Perler Rat nimmt sich Einheitsbuddeln in Schleswig-Holstein zum Vorbild

Bäume für Perl : Kostenlose Obstbäume und Rebstöcke für Perler Familien

Gemeinderat beschließt auf Antrag der Grünen einstimmig diese Aktion.

Läuft alles nach Plan, werden Gartenliebhaber aus der Gemeinde Perl in der Woche um den 3. Oktober die ersten kostenlosen Bäume und Rebstöcke pflanzen können. Einstimmig hat der Perler Gemeinderat in seiner jüngsten Sitzung den Weg für diese Aufforstung freigemacht, die die Fraktion der Grünen vorgeschlagen hatte. Als Vorbild nennen die Kommunalpolitiker von der Obermosel die Schleswig-Hosteiner mit ihrem Einheitsbuddeln. Die Argumente der Landesregierung aus dem nördlichen Bundesland: Wälder sind nicht nur Orte der Erholung, sie helfen auch, den Klimawandel zu bremsen, indem sie langfristig CO2 speichern. Das erklärte Ziel der Nordlichter ist es, neue Bäume zu pflanzen – ein kleiner Wald, der etwa so groß wie 16 Fußballfelder ist.
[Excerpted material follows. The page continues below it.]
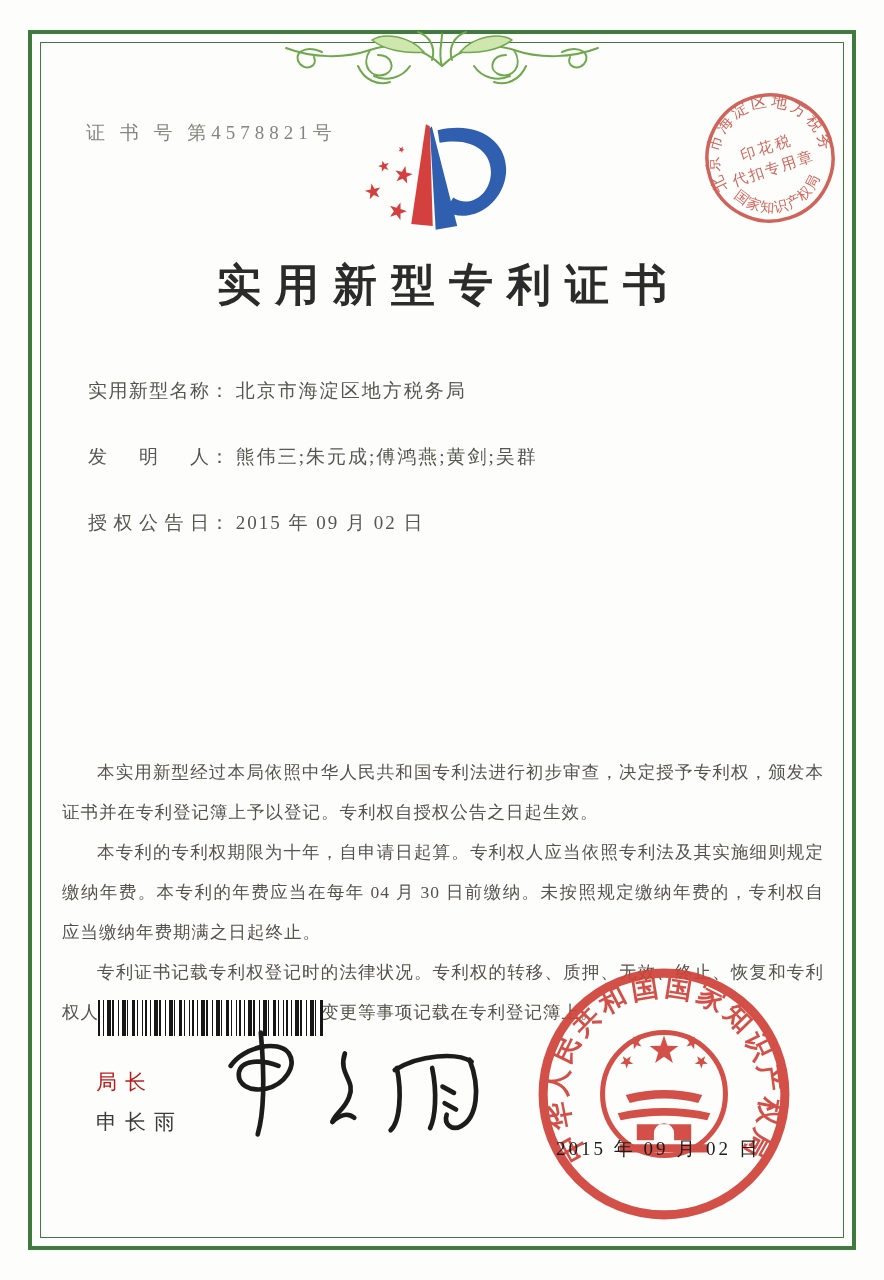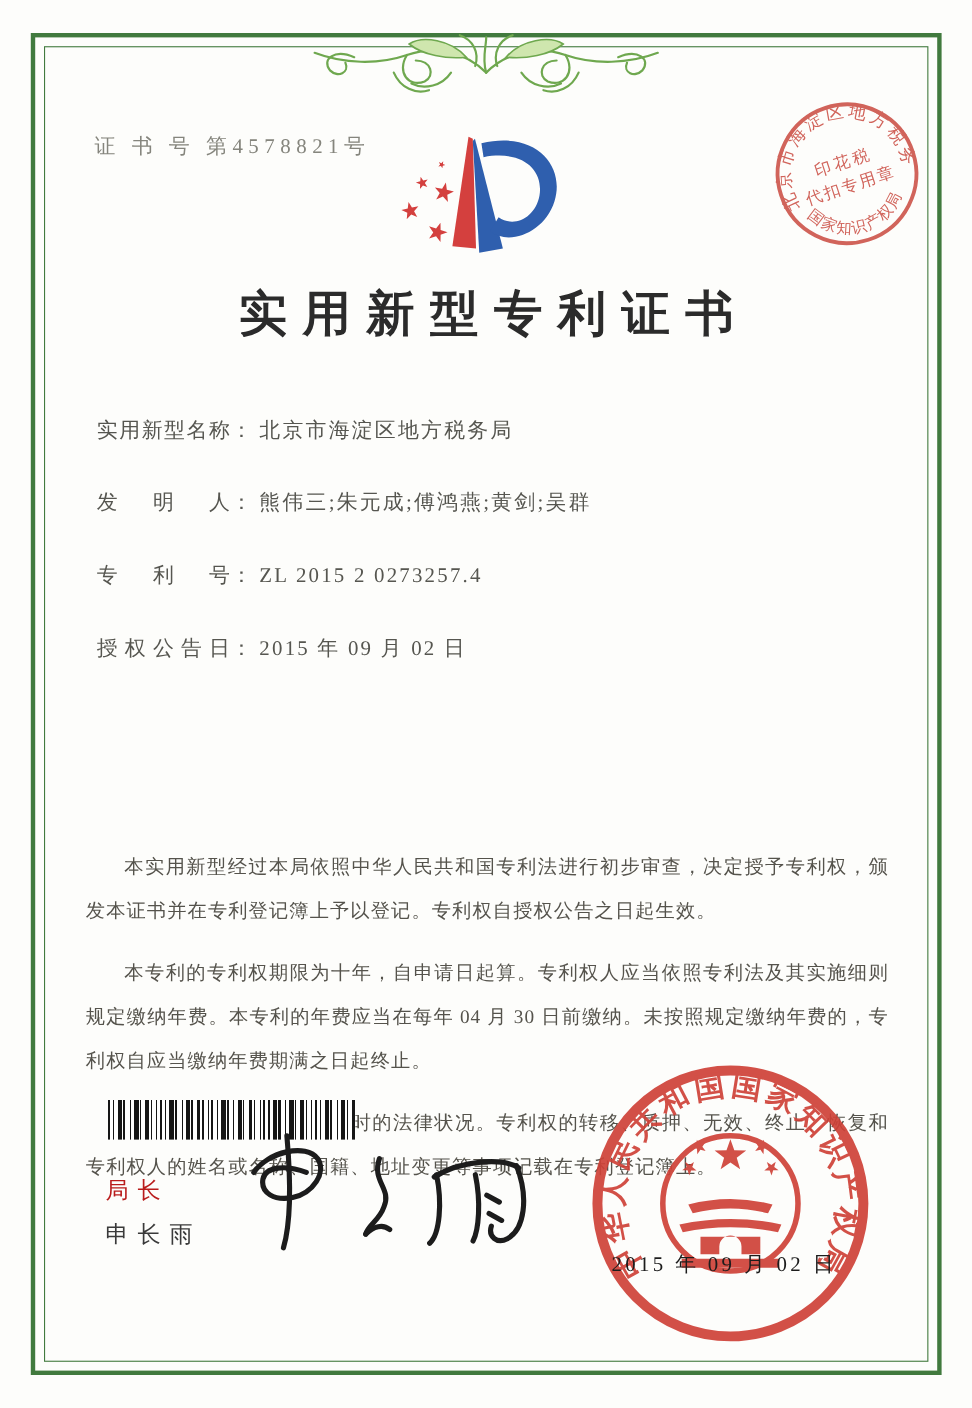"专利号： ZL 2015 2 0273257.4" div.field-row { html: <div> <span>专利号</span><span>：</span> <span>ZL 2015 2 0273257.4</span> </div> -> none }
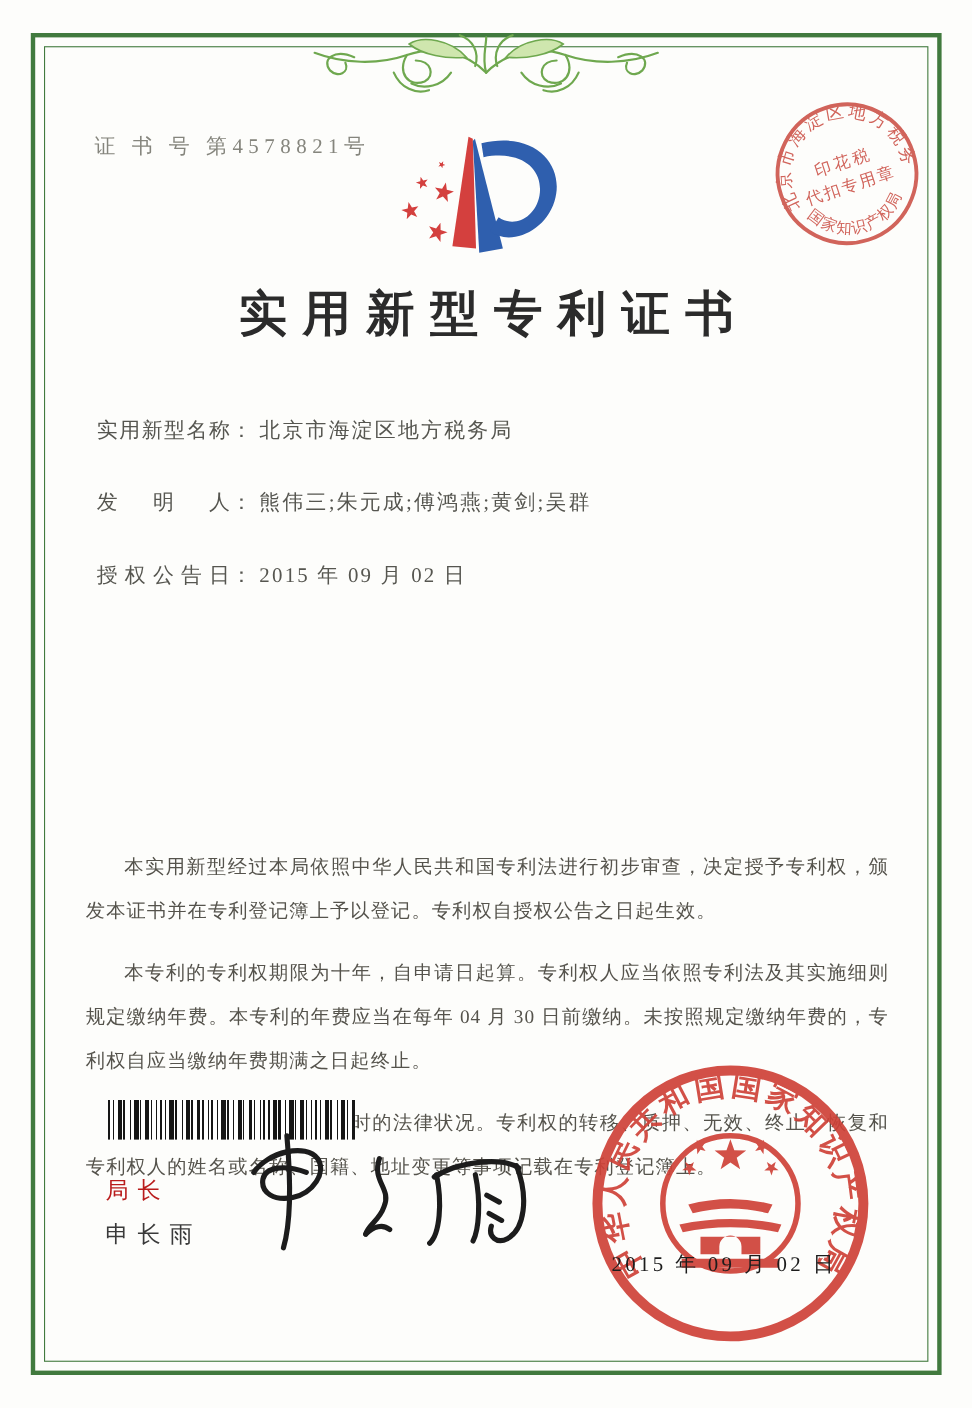"本实用新型经过本局依照中华人民共和国专利法进行初步审查，决定授予专利权，颁发本证" .body-text p { margin: 16px -> 0 }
Und das ist auch das Ansinnen der Initiatoren von der Obermosel: Mit der Aktion soll nach den Worten der Grünen Natur- und Artenschutz gestärkt werden. Für seine Initiative hat sich das Quartett hochstämmige Obstbäume ausgesucht, nach Möglichkeit alte Sorten aus ökologischen Pflanzgut. Den Verantwortlichen im Perler Rathaus falle dann die Aufgabe zu, die Auswahl an Obstsorten im Mitteilungsblatt der Gemeinde oder auf ihrer Internetseite aufzulisten. Interessierte könnten sich dann melden. Zudem haben die Grünen der Gemeindeverwaltung eine Liste des Nabu mit Namen und Adressen regionaler Baumschulen anhand gegeben.
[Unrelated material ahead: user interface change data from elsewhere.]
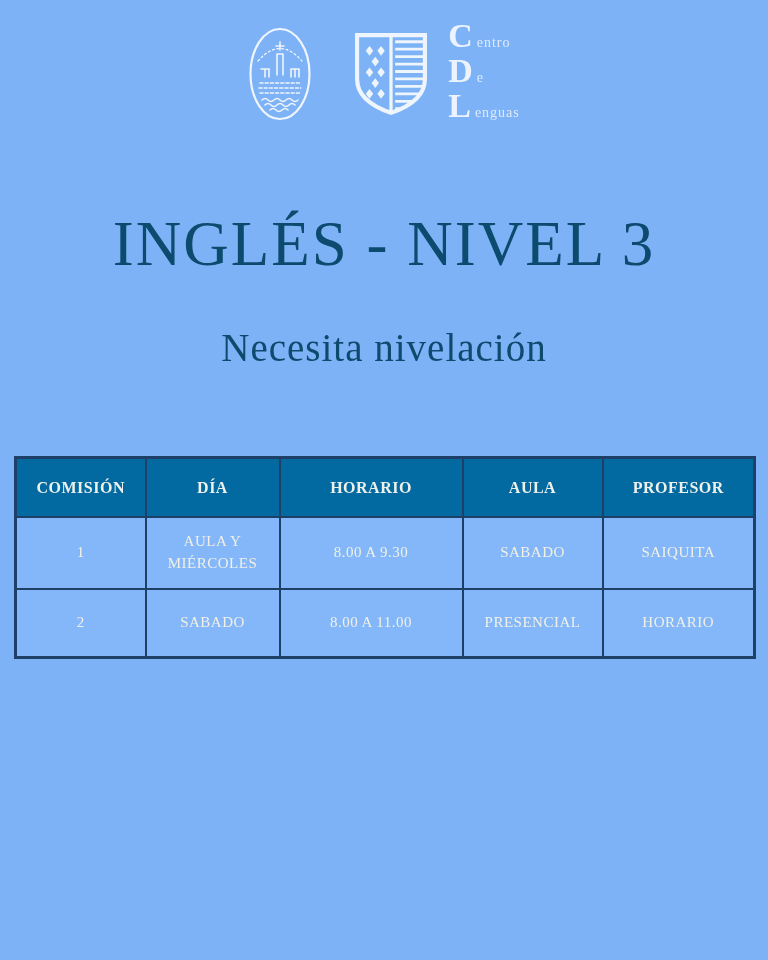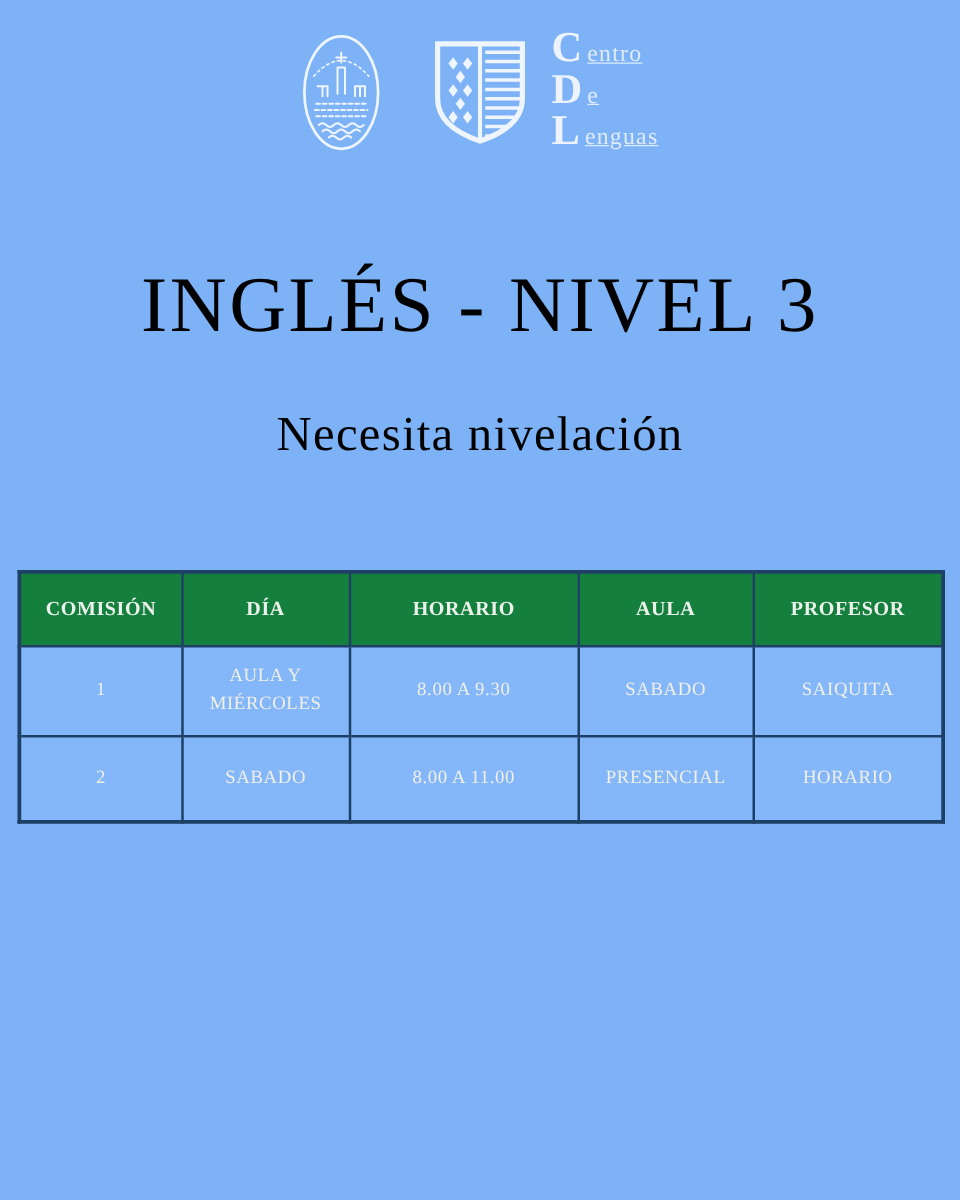"entro" .org-rest { font-size: 19px -> 14px; text-decoration: underline -> none }
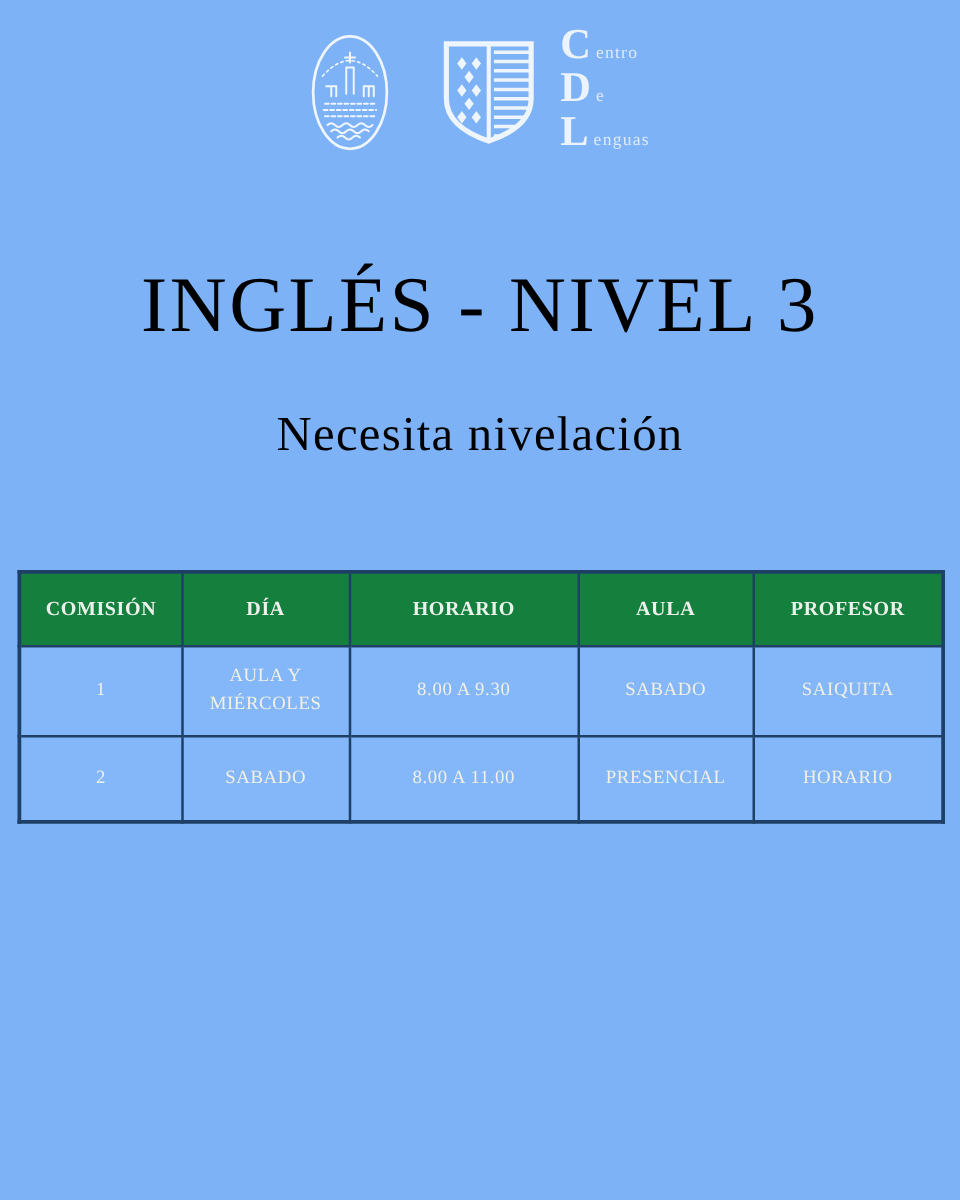"INGLÉS - NIVEL 3" .title-block { color: #000000 -> #0c4a6e }
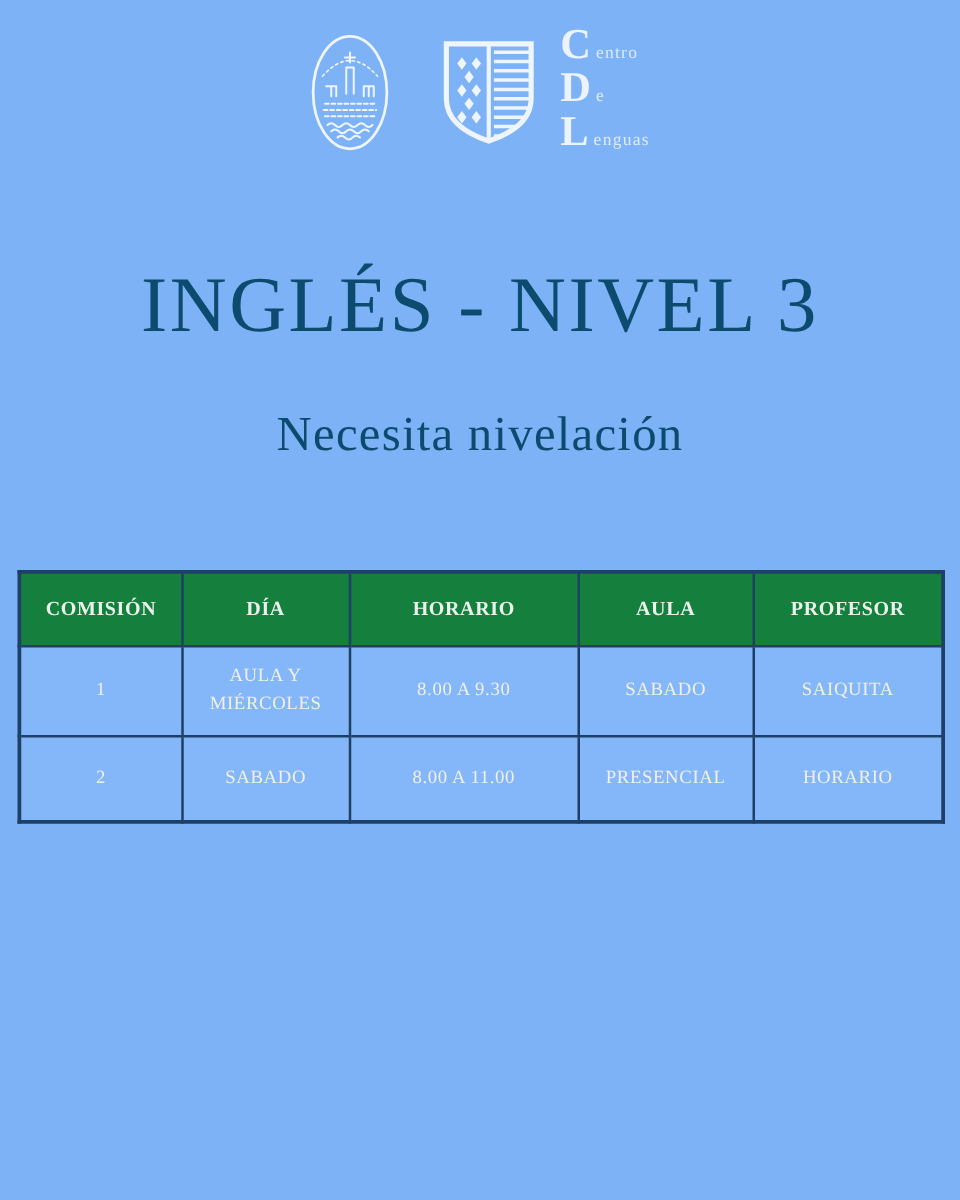"COMISIÓN" table.schedule th { background: #15803d -> #0369a1 }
Einen Baum soll es pro pro Jahr und pro Haushalt geben. Für jeden Baum den die Bürger abrufen, soll die Gemeinde im gleichen Jahr spätestens nach sechs Monaten einen Baum pflanzen. Als Beispiel führen die Grünen Dorf- oder Spielplätze auf. Ob in einer Ortslage oder am Rande eines Ortes: Die Ortsräte sollen geeignete Plätze nennen. 40 Euro kostet nach den Berechnungen der Grünen ein Obstbaum.

„Als Weinbaugemeinde steht Perl gut zu Gesicht, wenn auch Rebstöcke gepflanzt werden“, sagte Gerd Petgen von der CDU-Fraktion und Winzer in Sehndorf. „Die Gemeinde hat nichts dagegen“, kommentierte Bürgermeister Ralf Uhlenbruch den Vorschlag. „Die Winzer auch nicht“, sagte Petgen, der auch saarländischer Winzerpräsident ist. Der Beschluss im Rat fiel einstimmig aus: Sowohl Obstbäume als auch Rebstöcke sollen gepflanzt werden.